Emerging therapeutic opportunities of novel thiol-amides, NAC-amide (AD4/NACA) and thioredoxin mimetics (TXM-Peptides) for neurodegenerative-related disorders

Understanding neurodegenerative diseases have challenged scientists for decades. It has become apparent that a decrease in life span is often correlated with the development of neurodegenerative disorders. Oxidative stress and the subsequent inflammatory damages appear to contribute to the different molecular and biochemical mechanisms associated with neurodegeneration.

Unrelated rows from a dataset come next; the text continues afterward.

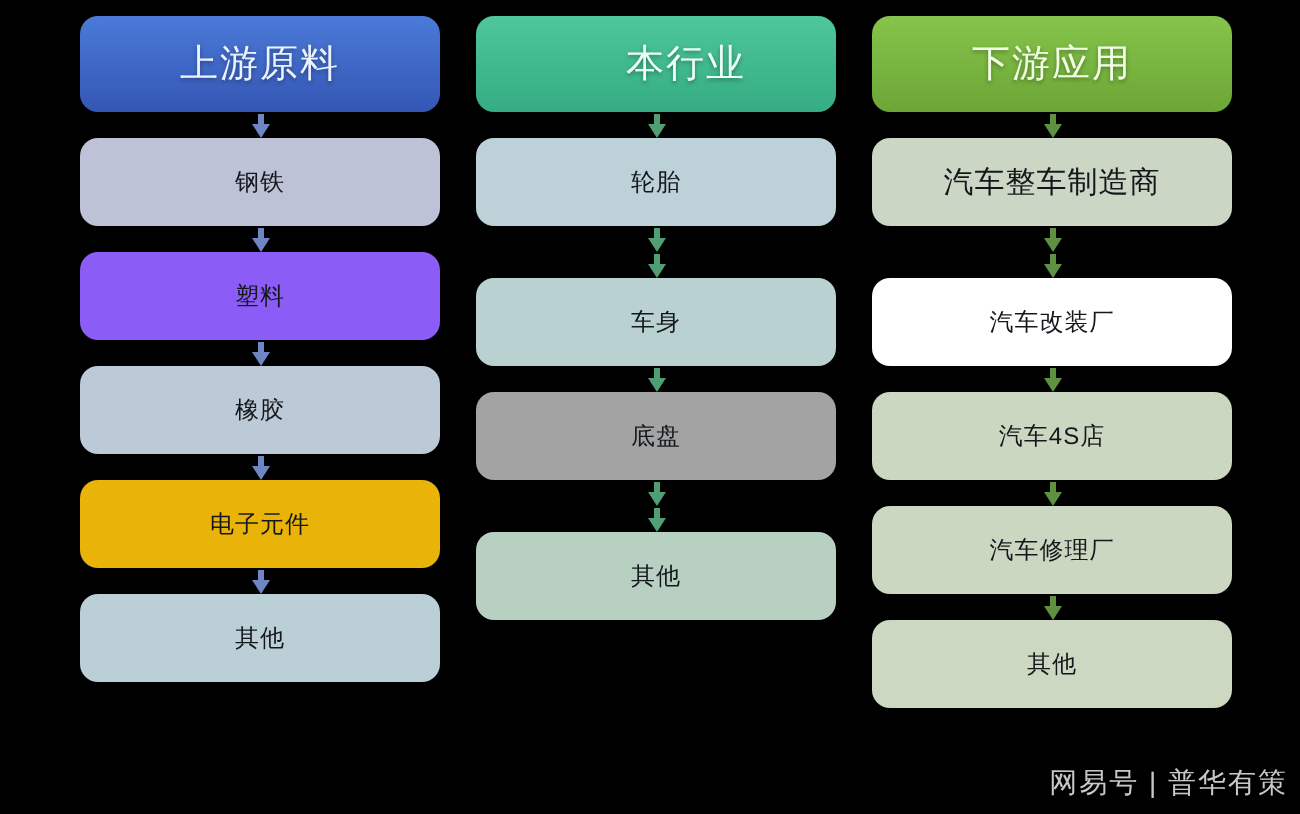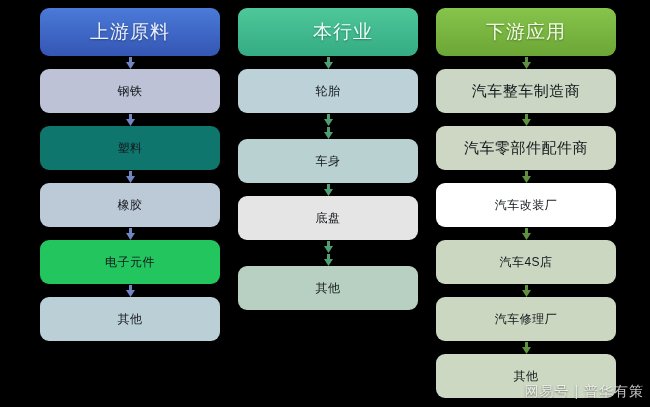--- a/index.html
+++ b/index.html
@@ -80,7 +80,7 @@
           <polygon points="0,5 9,5 4.5,12" fill="#6f86c4"></polygon>
         </svg>
       </div>
-      <div class="node" style="background: #0f766e;">塑料</div>
+      <div class="node" style="background: #8b5cf6;">塑料</div>
       <div class="arrow">
         <svg width="9" height="12" viewBox="0 0 9 12">
           <rect x="3" y="0" width="3" height="6" fill="#6f86c4"></rect>

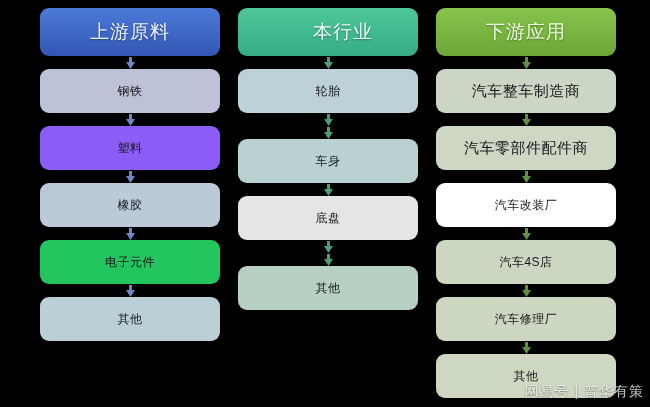--- a/index.html
+++ b/index.html
@@ -161,7 +161,6 @@
           <polygon points="0,5 9,5 4.5,12" fill="#5f9140"></polygon>
         </svg>
       </div>
-      <div class="node small" style="background: rgb(205, 215, 195);">汽车零部件配件商</div>
       <div class="arrow">
         <svg width="9" height="12" viewBox="0 0 9 12">
           <rect x="3" y="0" width="3" height="6" fill="#5f9140"></rect>

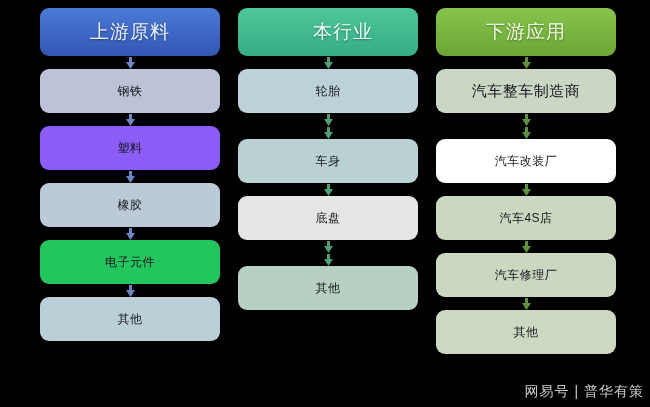--- a/index.html
+++ b/index.html
@@ -131,7 +131,7 @@
           <polygon points="0,5 9,5 4.5,12" fill="#4f9e74"></polygon>
         </svg>
       </div>
-      <div class="node" style="background: #e5e5e5;">底盘</div>
+      <div class="node" style="background: #a3a3a3;">底盘</div>
       <div class="arrow">
         <svg width="9" height="12" viewBox="0 0 9 12">
           <rect x="3" y="0" width="3" height="6" fill="#4f9e74"></rect>

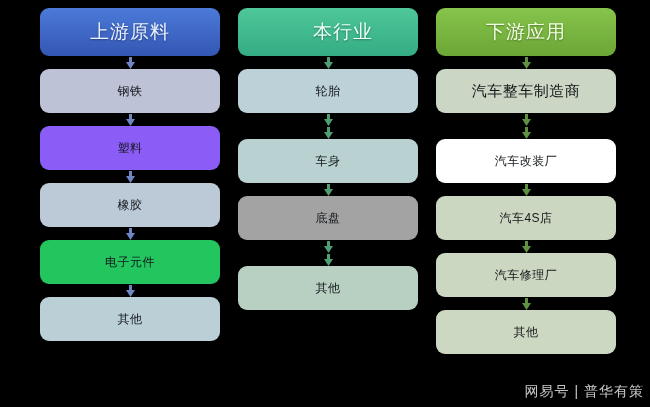--- a/index.html
+++ b/index.html
@@ -94,7 +94,7 @@
           <polygon points="0,5 9,5 4.5,12" fill="#6f86c4"></polygon>
         </svg>
       </div>
-      <div class="node" style="background: #22c55e;">电子元件</div>
+      <div class="node" style="background: #eab308;">电子元件</div>
       <div class="arrow">
         <svg width="9" height="12" viewBox="0 0 9 12">
           <rect x="3" y="0" width="3" height="6" fill="#6f86c4"></rect>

In this review, I examine the protective properties of novel amino acid based compounds, comprising the AD series (AD1-AD7) in particular N-acetylcysteine amide, AD4, also called NACA, and the series of thioredoxin mimetic (TXM) peptides, TXM-CB3-TXM-CB16. Designed to cross the blood-brain-barrier (BBB) and permeate the cell membrane, these antioxidant/anti-inflammatory compounds may enable effective treatment of neurodegenerative related disorders. The review addresses the molecular mechanism of cellular protection exhibited by these new reagents, focusing on the reversal of oxidative stress, mitochondrial stress, inflammatory damages, and prevention of premature cell death. In addition, it will cover the outlook of the clinical prospects of AD4/NACA and the thioredoxin-mimetic peptides, which are currently in development. [Display omitted] •N-acetylcysteine amide (AD4/NACA) and thioredoxin mimetic (TXM) peptides protect the cells from oxidative stress damages.•TXM peptides and AD4/NACA permeate the cell membrane and cross the BBB, scavenging ROS and restoring GSH.•TXM peptides and AD4/NACA inhibit phosphorylation of the mitogen activated protein kinases p38 MAPK and JNK1/2.•TXM-peptides and AD4/NACA inhibit nuclear translocation of NF-κB and protect the cells from inflammatory damages.•TXM-peptides and AD4/NACA are non-toxic and suited for treating degenerative and neurodegenerative diseases.